Vasiliy Lomachenko (14-1, 10 KOs) won the vacant WBC lightweight title on Saturday night with a 12 round unanimous decision over Luke Campbell (20-3, 16 KOs) on ESPN+ at the O2 Arena in London, England.
(Photo credit: Matchroom Boxing)
Lomachenko, 31, came into the fight as the WBA/WBO 135-lb champion, and he had to battle hard to beat the highly motivated Campbell to add the WBC belt to his collection. That’s the title that Lomachenko so badly coveted.
The fight was closer than the scores
The scores were 119-108, 119-108, and 118-109. Campbell fought a lot better than the scores handed down by the judges. Campbell fought well enough to have won 4 to 5 rounds. It was the dominating performance by the 31-year-old Lomachenko that the judges’ scores would have you believe.
In the first half of the fight, Campbell fought Lomachenko on even terms. Campbell surprised Lomachenko in round 7 in hurting him with a big shot. This kind of woke up the sleepy-eyed Lomachenko, who came back to land some nice shots on Campbell. In round 11, Lomachenko knocked Campbell down with a nice punch. Campbell was saved by the bell.
Lomachenko closed the show in a strong fashion in hurting Campbell in the 12th round when he when on the attack. The increased pace that Lomachenko put on Campbell had him reeling in that round. Campbell had already topped out, and he didn’t have the energy stores needed for him to deal with the surge from Lomachenko. Nevertheless, Campbell finished the fight on his feet, and he gave Lomachenlo a run for his money in that fight.
This was a battle of Olympic gold medalists, and it was clearly one of the hardest fights of Lomachenko’s career by a long shot. The only other fight that may have been rougher for Lomachenko was in his loss to Orlando Salido in 2014. If this version of Campbell had fought Lomachenko back then, he’d have likely beaten him if he’d focused on throwing body shots the way Salido did.
Lomachenko to face Commey vs. Lopez winner
Next up for Lomachenko could be to fight for the IBF lightweight title against either Teofimo Lopez or Richard Commey. Those two will be facing each other next.
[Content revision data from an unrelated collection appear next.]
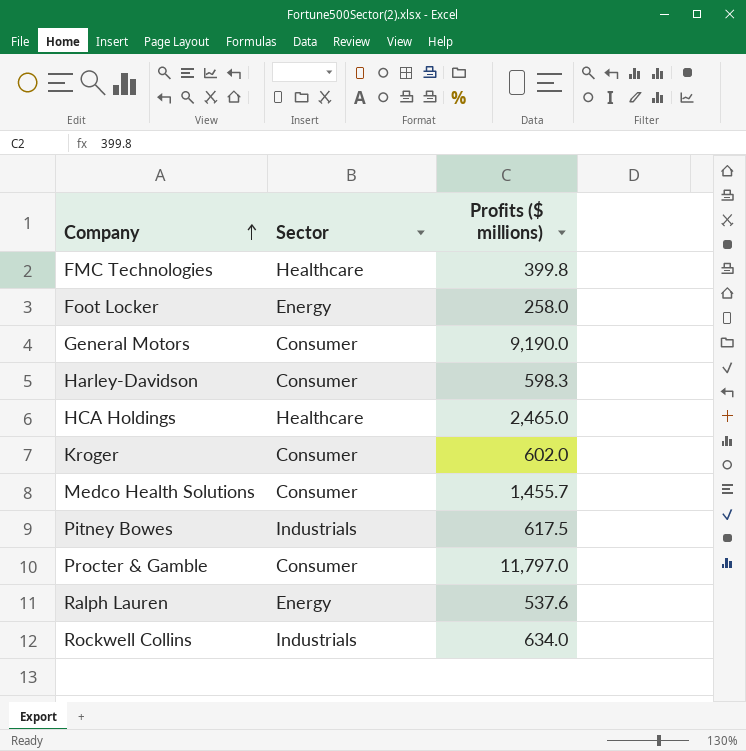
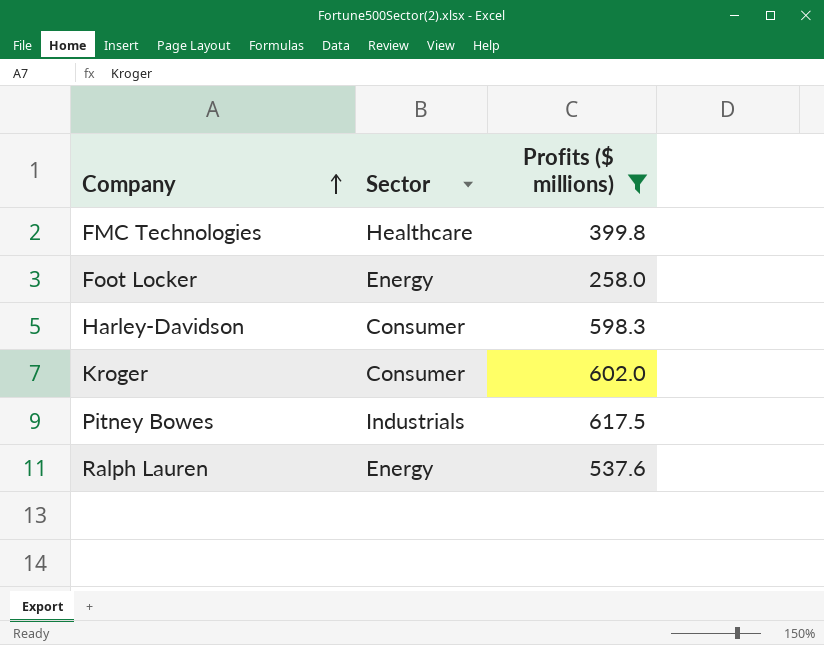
filter: none -> Profits ($ millions) <= 617.5

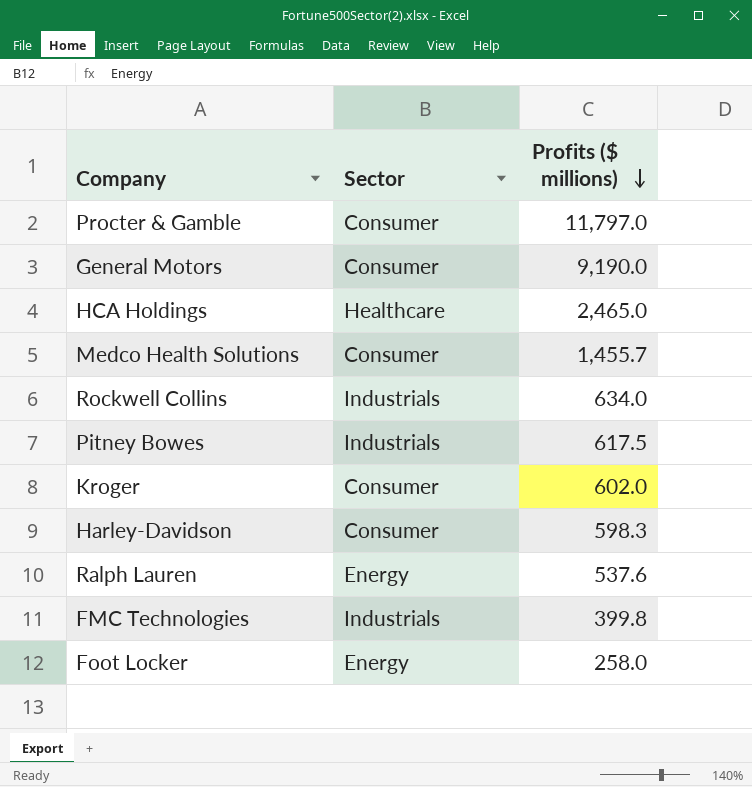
filter: Profits ($ millions) <= 617.5 -> none
row order: Company ascending -> Profits ($ millions) descending
FMC Technologies | Sector: Healthcare -> Industrials

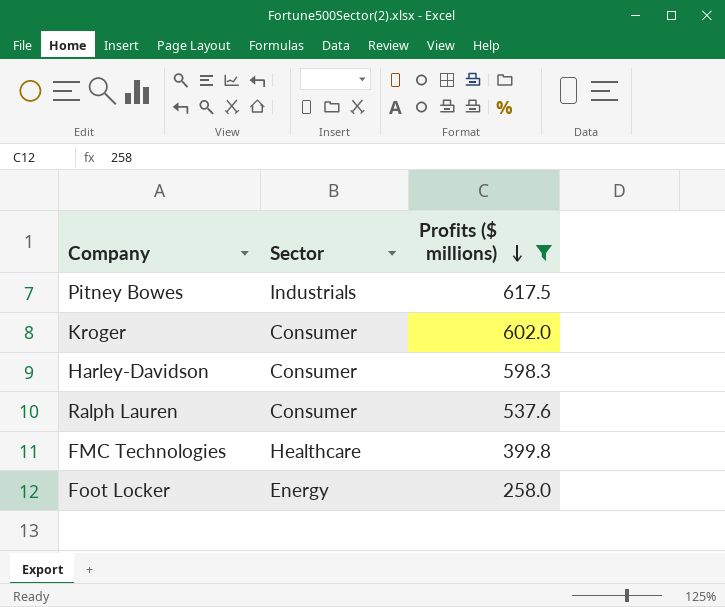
filter: none -> Profits ($ millions) <= 617.5
Ralph Lauren | Sector: Energy -> Consumer
FMC Technologies | Sector: Industrials -> Healthcare

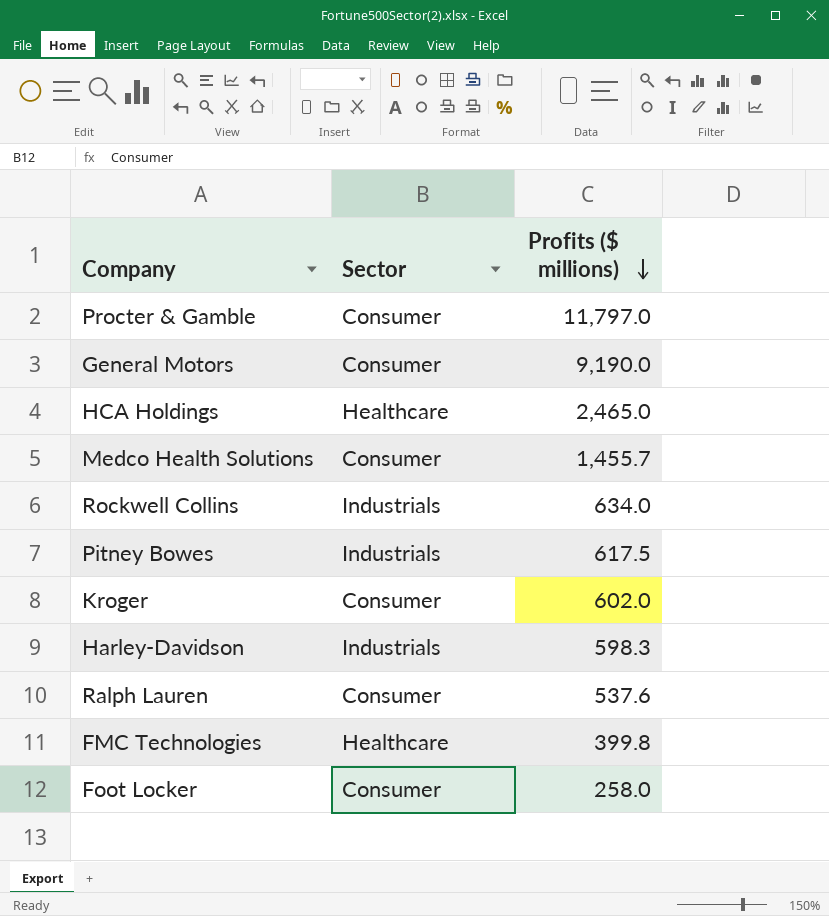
filter: Profits ($ millions) <= 617.5 -> none
Harley-Davidson | Sector: Consumer -> Industrials
Foot Locker | Sector: Energy -> Consumer

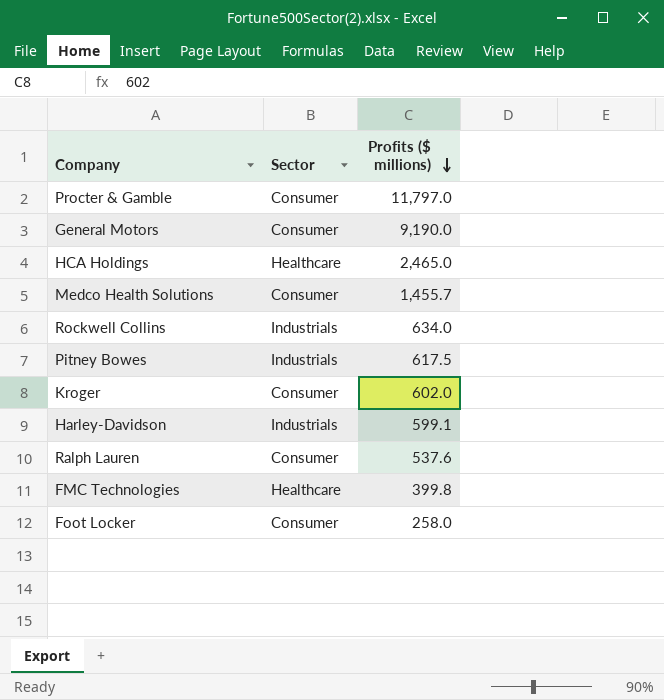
Harley-Davidson | Profits ($ millions): 598.3 -> 599.1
Lopez is the mandatory for IBF champion Commey.
“Obviously, we’re looking to win the fourth belt to unify the title. But Loma and Egis [Klimas] have told me they can’t wait to come back to the UK to fight here again,” said Top Rank Boxing promoter Bob Arum about Lomachenko. “The English fight fans are the best fans in the world. Luke Campbell didn’t disgrace himself. He fought a hell of a fight. He’s a hell of a fighter. Big, big heart, and Luke will be back.”
Arum obviously knows that there’s more opportunities for Lomachenko back in the UK, and he doesn’t want to close the door for fights over there. Lomachenko won’t attract the same big crowd or the amount of attention fighting the winner of the Teofimo vs. Commey fight. That’s not going to be a big seller. The huge fights for Lomachenko are against these guys:
- Gervonta Davis
- Oscar Valdez
- Manny Pacquiao
- Naoya Inoue
- Devin Haney
- Shakur Stevenson
If Lomachenko does return to the UK, it’ll have to be against someone like Josh Warrington or Josh Taylor. Warrington fights 126, and he would need to come up in weight to at least 130 to face Lomachenko. Taylor, 5’11”, might be too big and too strong for Lomachenko. With the way Lomachenko struggled to beat 5’9″ Campbell, Taylor would tower over him, and have too much power.
Alexander Povetkin beats Hughie Fury
Crowd favorite, Hughie Fury (23-3, 13 KOs) gave a good effort but wound up losing to former WBA heavyweight champion Alexander Povetkin (35-2, 24 KOs) by a 12 round unanimous decision in the co-feature bout on the card. Hughie fought extremely well in rounds 1 through 6, but he steadily faded in the last part of the fight, and gave the match away to the more aggressive Povetkin.
Towards the end of the fight, the 39-year-old Povetkin resembled the younger guy against the 24-year-old Hughie. Povetkin had the better engine of the two, and he was willing to mix it up in throwing meaningful punches. Fury was mostly jabbing, moving around the ring, and holding. The referee didn’t address the issue with Hughie’s clinching, but he should have. Fury fought like he was trying to survive rather than win the fight. It’s unclear whether he didn’t have the stamina or the courage to stand and fight. Whatever it was, it kept him from winning.
Hughie’s trainer needs to maybe think about dropping Fury back down to 8 round fights, because he doesn’t have the stamina to fight hard for 12 rounds. There’s a very good chance that Hughie will never improve in the stamina department no matter what Peter Fury tries to do to help him in this are. The loss for Hughie is his third. All three losses have come when Hughie has stepped it up against elite level fighters.